• **Task statement**: How many lines in the data hold the string "tname"? State the number alone.
__________
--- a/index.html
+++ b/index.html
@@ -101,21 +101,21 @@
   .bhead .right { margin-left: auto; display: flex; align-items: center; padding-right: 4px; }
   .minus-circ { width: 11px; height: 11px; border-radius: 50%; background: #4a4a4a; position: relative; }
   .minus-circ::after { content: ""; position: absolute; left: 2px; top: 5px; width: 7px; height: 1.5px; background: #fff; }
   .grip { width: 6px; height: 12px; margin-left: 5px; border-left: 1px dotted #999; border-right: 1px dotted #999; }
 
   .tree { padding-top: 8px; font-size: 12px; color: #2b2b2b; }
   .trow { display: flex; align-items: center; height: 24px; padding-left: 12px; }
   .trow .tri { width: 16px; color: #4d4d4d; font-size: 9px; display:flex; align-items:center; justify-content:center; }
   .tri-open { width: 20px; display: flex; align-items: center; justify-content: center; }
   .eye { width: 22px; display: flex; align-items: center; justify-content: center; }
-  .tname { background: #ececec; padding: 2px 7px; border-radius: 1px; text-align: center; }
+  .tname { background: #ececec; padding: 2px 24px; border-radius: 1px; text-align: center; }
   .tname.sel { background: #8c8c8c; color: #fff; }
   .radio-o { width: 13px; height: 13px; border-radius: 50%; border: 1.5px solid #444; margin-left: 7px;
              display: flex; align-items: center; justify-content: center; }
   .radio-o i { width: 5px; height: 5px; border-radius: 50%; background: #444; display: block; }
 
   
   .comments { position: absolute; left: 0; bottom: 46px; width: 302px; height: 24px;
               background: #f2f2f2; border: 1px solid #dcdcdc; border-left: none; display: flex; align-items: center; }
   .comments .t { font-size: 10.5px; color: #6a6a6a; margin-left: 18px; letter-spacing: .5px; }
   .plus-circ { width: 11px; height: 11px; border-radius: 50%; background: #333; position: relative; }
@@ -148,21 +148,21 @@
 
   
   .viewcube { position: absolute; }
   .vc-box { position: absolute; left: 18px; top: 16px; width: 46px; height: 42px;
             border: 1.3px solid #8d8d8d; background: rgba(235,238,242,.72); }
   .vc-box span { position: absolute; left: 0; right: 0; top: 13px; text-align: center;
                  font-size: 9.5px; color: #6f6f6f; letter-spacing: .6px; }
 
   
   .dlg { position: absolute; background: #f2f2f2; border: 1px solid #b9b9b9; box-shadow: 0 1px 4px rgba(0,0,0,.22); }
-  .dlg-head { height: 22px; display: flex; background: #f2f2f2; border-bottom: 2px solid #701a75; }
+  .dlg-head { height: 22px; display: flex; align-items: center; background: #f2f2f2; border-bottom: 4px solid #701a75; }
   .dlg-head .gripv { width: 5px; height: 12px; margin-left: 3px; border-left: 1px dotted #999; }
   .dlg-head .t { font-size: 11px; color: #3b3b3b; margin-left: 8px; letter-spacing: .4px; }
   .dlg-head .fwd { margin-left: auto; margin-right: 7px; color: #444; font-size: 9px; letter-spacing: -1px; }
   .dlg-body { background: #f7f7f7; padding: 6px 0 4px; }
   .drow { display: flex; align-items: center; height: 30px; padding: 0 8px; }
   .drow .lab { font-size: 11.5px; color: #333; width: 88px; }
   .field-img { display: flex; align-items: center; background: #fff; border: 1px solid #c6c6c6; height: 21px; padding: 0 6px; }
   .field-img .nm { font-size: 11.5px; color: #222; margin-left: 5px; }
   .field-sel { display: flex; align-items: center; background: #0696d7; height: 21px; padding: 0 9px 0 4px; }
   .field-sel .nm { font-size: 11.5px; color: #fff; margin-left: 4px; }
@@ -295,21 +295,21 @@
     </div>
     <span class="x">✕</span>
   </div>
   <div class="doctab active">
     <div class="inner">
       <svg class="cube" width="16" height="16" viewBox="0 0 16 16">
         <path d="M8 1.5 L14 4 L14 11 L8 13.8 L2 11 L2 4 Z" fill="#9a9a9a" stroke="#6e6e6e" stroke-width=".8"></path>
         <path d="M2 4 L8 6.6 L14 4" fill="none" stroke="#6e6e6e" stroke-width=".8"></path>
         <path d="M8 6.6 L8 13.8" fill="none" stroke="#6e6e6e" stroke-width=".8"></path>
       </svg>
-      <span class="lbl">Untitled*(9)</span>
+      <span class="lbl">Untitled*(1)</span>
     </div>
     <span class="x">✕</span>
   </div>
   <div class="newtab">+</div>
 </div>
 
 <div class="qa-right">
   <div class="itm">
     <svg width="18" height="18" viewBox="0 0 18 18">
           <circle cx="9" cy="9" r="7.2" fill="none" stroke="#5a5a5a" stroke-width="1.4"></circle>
__________
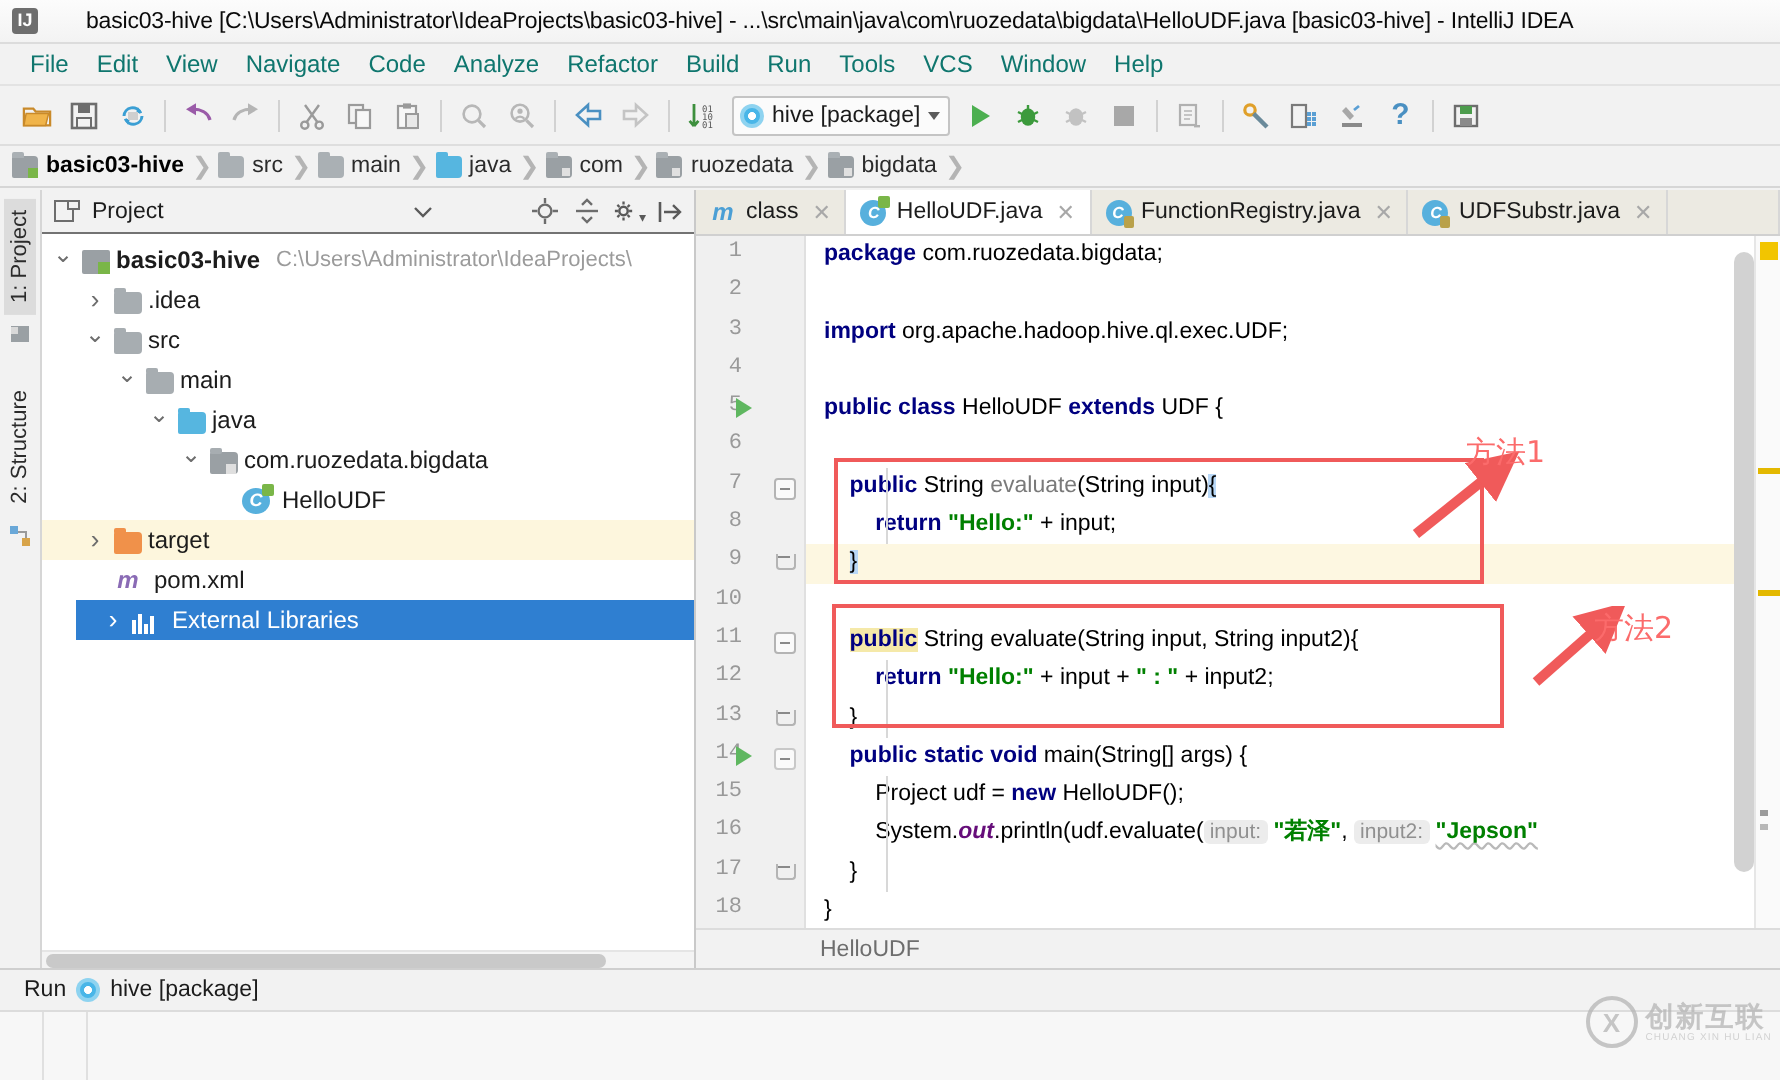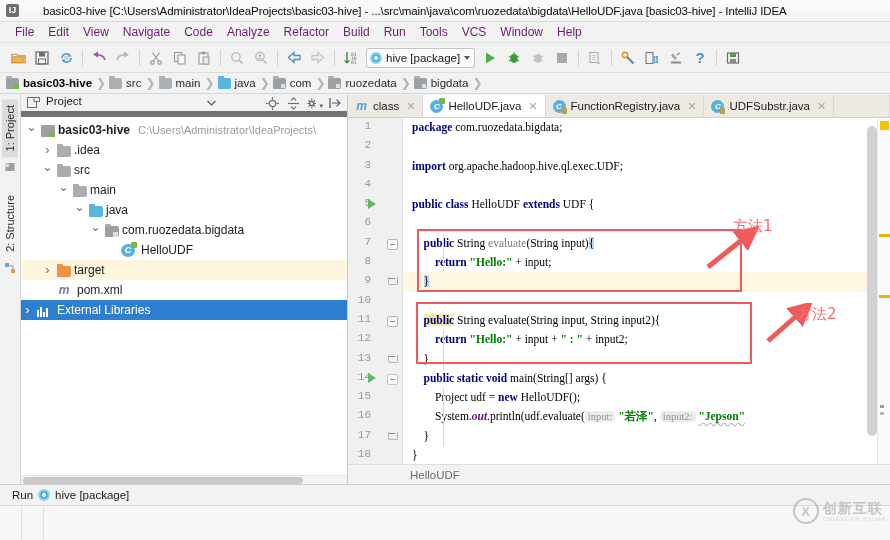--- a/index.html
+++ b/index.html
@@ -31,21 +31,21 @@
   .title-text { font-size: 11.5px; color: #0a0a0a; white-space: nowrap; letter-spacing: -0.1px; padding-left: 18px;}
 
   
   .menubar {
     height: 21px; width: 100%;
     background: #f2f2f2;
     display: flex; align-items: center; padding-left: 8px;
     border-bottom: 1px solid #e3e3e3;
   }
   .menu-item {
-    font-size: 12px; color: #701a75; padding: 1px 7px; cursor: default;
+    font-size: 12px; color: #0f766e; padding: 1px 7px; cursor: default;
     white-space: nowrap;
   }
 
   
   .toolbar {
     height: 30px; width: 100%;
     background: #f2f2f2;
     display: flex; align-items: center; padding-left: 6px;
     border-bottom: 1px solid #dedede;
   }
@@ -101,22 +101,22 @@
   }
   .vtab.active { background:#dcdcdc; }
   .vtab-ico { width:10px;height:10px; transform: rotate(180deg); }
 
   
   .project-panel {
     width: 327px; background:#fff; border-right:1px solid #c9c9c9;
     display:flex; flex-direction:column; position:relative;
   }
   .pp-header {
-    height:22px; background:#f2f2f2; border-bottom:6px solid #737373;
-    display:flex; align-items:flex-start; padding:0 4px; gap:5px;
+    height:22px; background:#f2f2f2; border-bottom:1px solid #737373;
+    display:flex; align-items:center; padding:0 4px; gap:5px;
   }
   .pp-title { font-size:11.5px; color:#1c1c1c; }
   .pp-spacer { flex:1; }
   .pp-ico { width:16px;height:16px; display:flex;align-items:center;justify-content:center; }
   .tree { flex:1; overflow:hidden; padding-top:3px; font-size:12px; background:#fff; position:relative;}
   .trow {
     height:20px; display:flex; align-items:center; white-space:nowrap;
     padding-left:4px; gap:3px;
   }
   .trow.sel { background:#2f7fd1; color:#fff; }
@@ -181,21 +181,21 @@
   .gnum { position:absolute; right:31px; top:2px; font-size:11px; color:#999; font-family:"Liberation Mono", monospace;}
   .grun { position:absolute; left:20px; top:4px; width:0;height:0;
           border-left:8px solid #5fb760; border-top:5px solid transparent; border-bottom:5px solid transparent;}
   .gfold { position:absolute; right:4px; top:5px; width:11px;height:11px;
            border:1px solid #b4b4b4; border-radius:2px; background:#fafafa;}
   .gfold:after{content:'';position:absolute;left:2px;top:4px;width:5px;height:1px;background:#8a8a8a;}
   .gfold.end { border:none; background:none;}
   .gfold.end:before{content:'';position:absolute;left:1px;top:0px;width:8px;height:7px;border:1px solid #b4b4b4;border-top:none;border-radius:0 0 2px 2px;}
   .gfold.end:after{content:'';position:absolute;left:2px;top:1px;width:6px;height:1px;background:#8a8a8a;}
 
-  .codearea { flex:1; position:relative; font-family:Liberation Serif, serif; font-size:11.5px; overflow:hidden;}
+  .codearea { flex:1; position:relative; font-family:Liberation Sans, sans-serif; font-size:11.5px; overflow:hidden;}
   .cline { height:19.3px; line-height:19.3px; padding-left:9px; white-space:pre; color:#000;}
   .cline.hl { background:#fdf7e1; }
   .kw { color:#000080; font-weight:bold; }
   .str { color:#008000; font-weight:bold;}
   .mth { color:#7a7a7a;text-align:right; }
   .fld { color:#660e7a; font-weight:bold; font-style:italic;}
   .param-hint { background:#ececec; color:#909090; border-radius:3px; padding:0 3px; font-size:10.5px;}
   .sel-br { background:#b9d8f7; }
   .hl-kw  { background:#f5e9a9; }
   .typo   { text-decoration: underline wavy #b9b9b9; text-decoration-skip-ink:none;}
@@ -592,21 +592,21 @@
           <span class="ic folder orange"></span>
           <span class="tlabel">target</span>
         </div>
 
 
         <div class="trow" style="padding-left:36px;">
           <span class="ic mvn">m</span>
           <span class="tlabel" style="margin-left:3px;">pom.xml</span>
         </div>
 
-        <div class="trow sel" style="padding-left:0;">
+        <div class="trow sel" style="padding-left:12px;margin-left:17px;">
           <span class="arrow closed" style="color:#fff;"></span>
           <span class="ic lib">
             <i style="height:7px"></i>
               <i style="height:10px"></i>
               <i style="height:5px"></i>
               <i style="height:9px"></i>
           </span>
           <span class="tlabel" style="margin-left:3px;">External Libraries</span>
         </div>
__________
• **Exercise solution**: 3